White Kevin P, Zedek Daniel C, White Wain L, Simpson Eric L, Hester Eric, Morrison Lynne, Lazarova Zelmira, Liu Debra, Scagliarini Alessandra, Kurtz Stephen E, White Clifton R, Yancey Kim B, Blauvelt Andrew
Department of Dermatology and Dermatopathology, Oregon Health and Science University, Portland, Oregon 97239, USA.
J Am Acad Dermatol. 2008 Jan;58(1):49-55. doi: 10.1016/j.jaad.2007.08.029. Epub 2007 Oct 4.
Many complications have been reported after orf infection, including lymphadenopathy, secondary bacterial infection, and erythema multiforme. Rare associations with papulovesicular eruptions, including a bullous pemphigoid-like eruption, have also been described.
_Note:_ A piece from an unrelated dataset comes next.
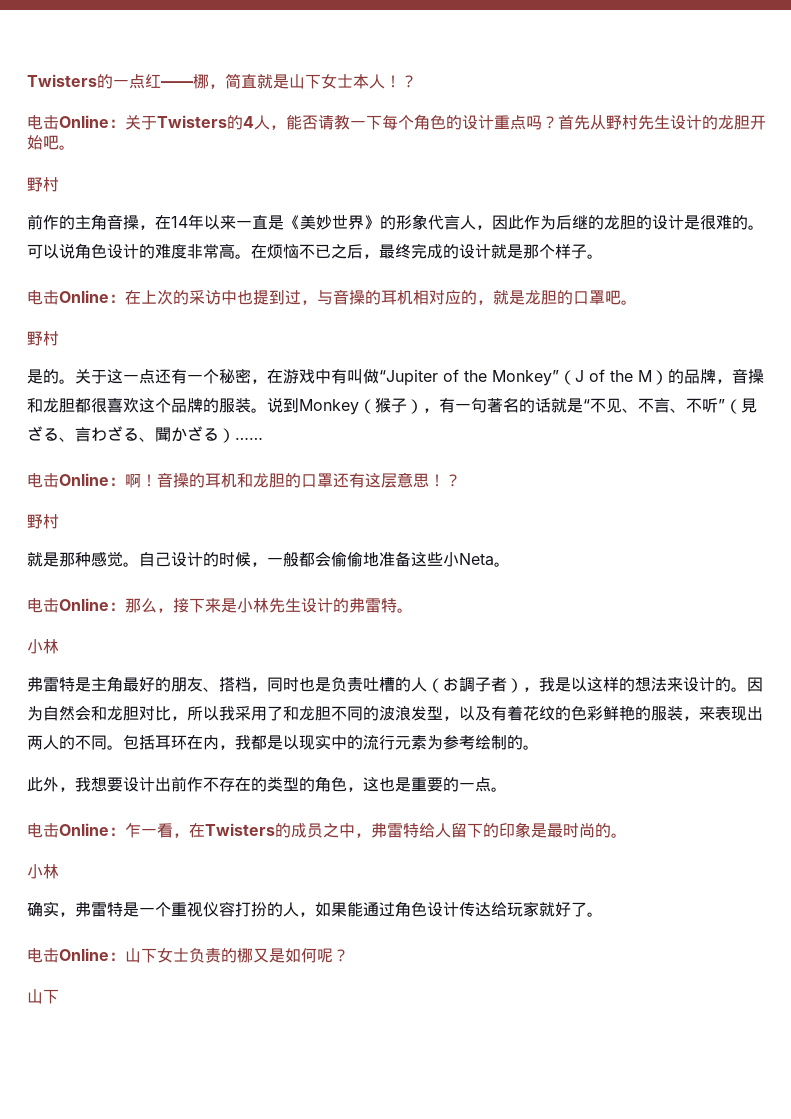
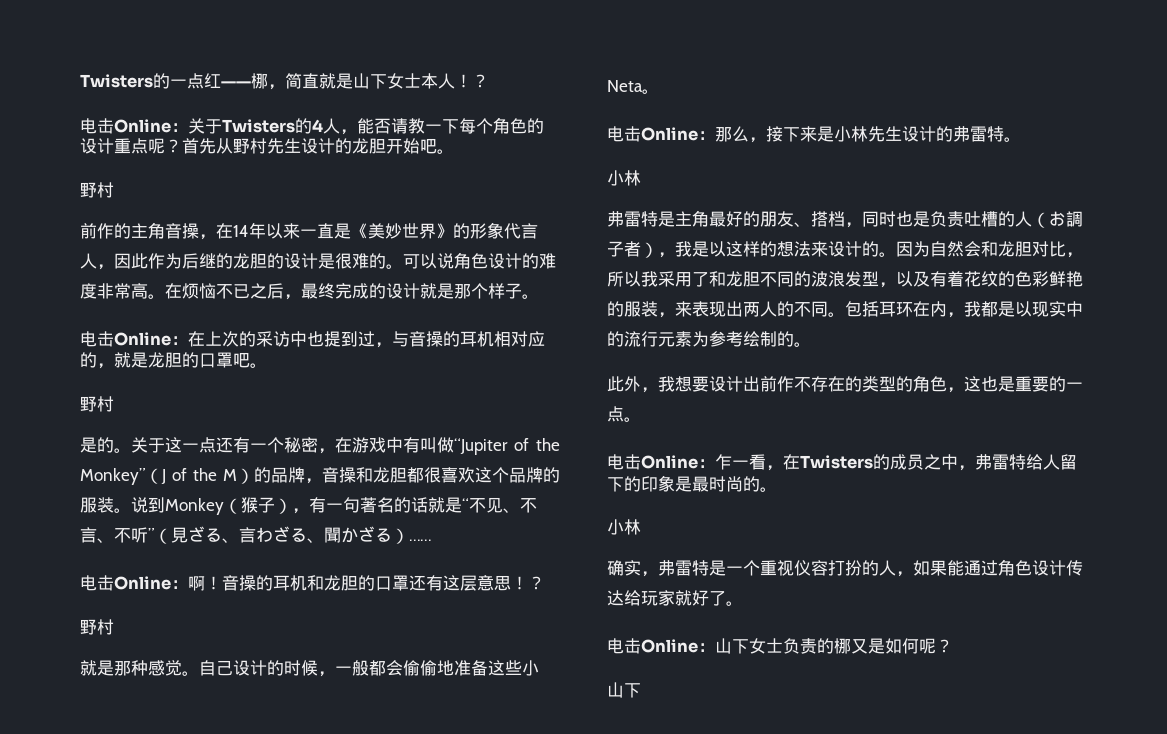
[526,115,542,130] 吗 -> [148,138,165,154] 呢

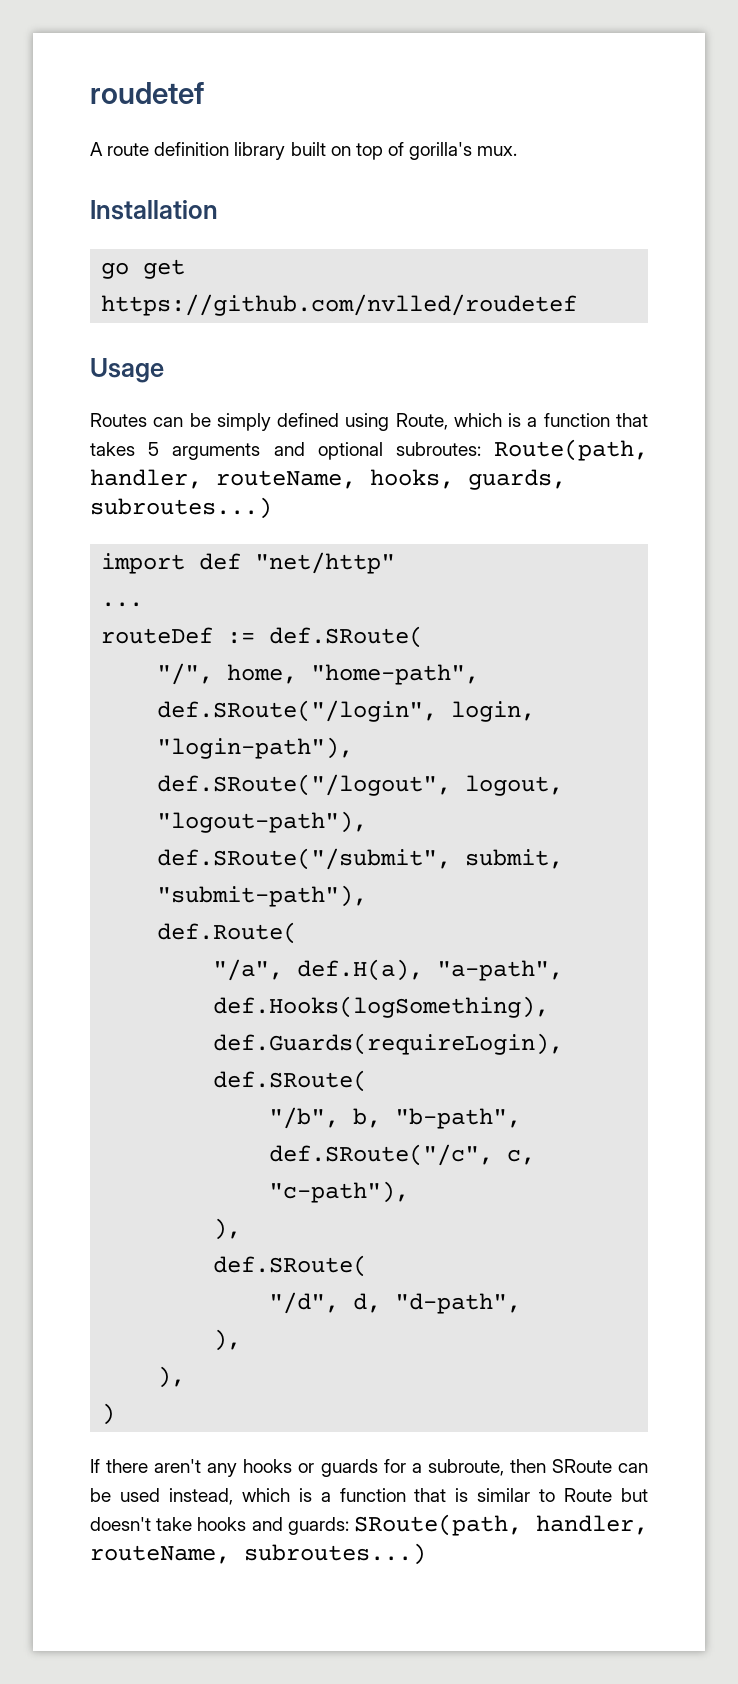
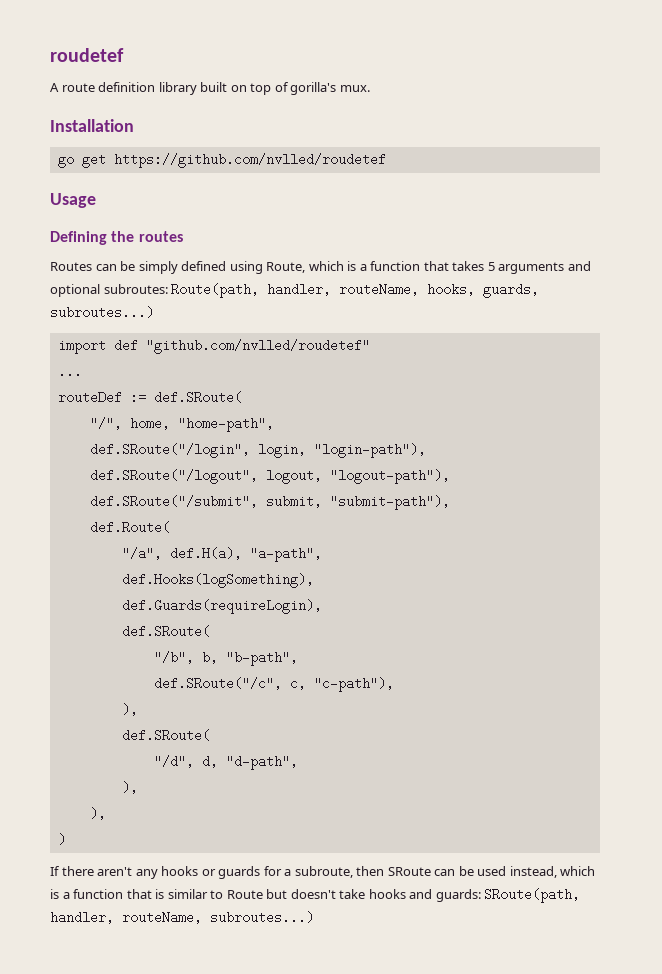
(164, 370) none -> [50,231,183,245] // Defining the routes
[255,552,396,574] "net/http" -> [145,339,370,354] "github.com/nvlled/roudetef"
Our purpose was to clinically, histologically, and immunologically characterize two cases of orf-induced blistering disease, and to determine whether this condition represented a novel disease entity distinct from known immunobullous diseases.
Two patients were clinically described and skin biopsy specimens were collected for routine histology, direct immunofluorescence studies, and polymerase chain reaction analysis to detect orf viral DNA. Patients' sera were assessed for autoantibodies by indirect immunofluorescence studies using normal-appearing human salt-split skin, by Western blot analysis using keratinocyte extracts, dermal extracts, and recombinant type VII collagen, and immunoprecipitation studies of extracts from biosynthetically radiolabeled human keratinocytes.
Two distinctive cases of severe, diffuse blistering eruptions after orf infection are described. In one patient, orf virus DNA was detected in the inciting orf lesion, but not in blistered skin, ruling out disseminated orf infection as a cause of the blisters. In both cases, histology revealed subepidermal blisters with mixed inflammatory cell infiltrates containing neutrophils and eosinophils, direct immunofluorescence microscopy studies demonstrated IgG and C3 deposited at the dermoepidermal junctions of perilesional skin, and indirect immunofluorescence studies demonstrated circulating antibasement membrane IgG that bound the dermal side of salt-split skin. Extensive immunoblot and immunoprecipitation studies failed to reveal a consistent, identifiable autoantigen.
We describe only two cases. The autoantigen recognized by circulating autoantibodies was not identified.
Orf-induced immunobullous disease is a unique disease entity that is clinically and immunologically distinct from bullous pemphigoid, epidermolysis bullosa acquisita, and other known immunobullous conditions.
已报道羊痘疮感染后会出现许多并发症,包括淋巴结病、继发性细菌感染和多形红斑。还描述了与丘疹水疱性皮疹的罕见关联,包括类大疱性类天疱疮样皮疹。
我们的目的是从临床、组织学和免疫学方面对两例羊痘疮诱发的水疱病进行特征描述,并确定这种情况是否代表一种与已知免疫性大疱病不同的新型疾病实体。
对两名患者进行临床描述,并采集皮肤活检标本用于常规组织学检查、直接免疫荧光研究以及聚合酶链反应分析以检测羊痘疮病毒DNA。通过使用外观正常的人盐裂皮肤进行间接免疫荧光研究、使用角质形成细胞提取物、真皮提取物和重组VII型胶原进行蛋白质印迹分析以及对生物合成放射性标记的人角质形成细胞提取物进行免疫沉淀研究,来评估患者血清中的自身抗体。
描述了两例羊痘疮感染后严重、弥漫性水疱性皮疹的独特病例。在一名患者中,在引发羊痘疮的皮损中检测到羊痘疮病毒DNA,但水疱皮肤中未检测到,排除了播散性羊痘疮感染作为水疱病因的可能性。在这两例病例中,组织学显示表皮下水疱,伴有包含中性粒细胞和嗜酸性粒细胞的混合性炎性细胞浸润,直接免疫荧光显微镜研究表明IgG和C3沉积在皮损周围皮肤的真皮表皮交界处,间接免疫荧光研究表明循环抗基底膜IgG结合盐裂皮肤的真皮侧。广泛的免疫印迹和免疫沉淀研究未能揭示一致的、可识别的自身抗原。
我们仅描述了两例病例。循环自身抗体识别的自身抗原未被鉴定。
羊痘疮诱发的免疫性大疱病是一种独特的疾病实体,在临床和免疫学上与大疱性类天疱疮、获得性大疱性表皮松解症及其他已知的免疫性大疱病不同。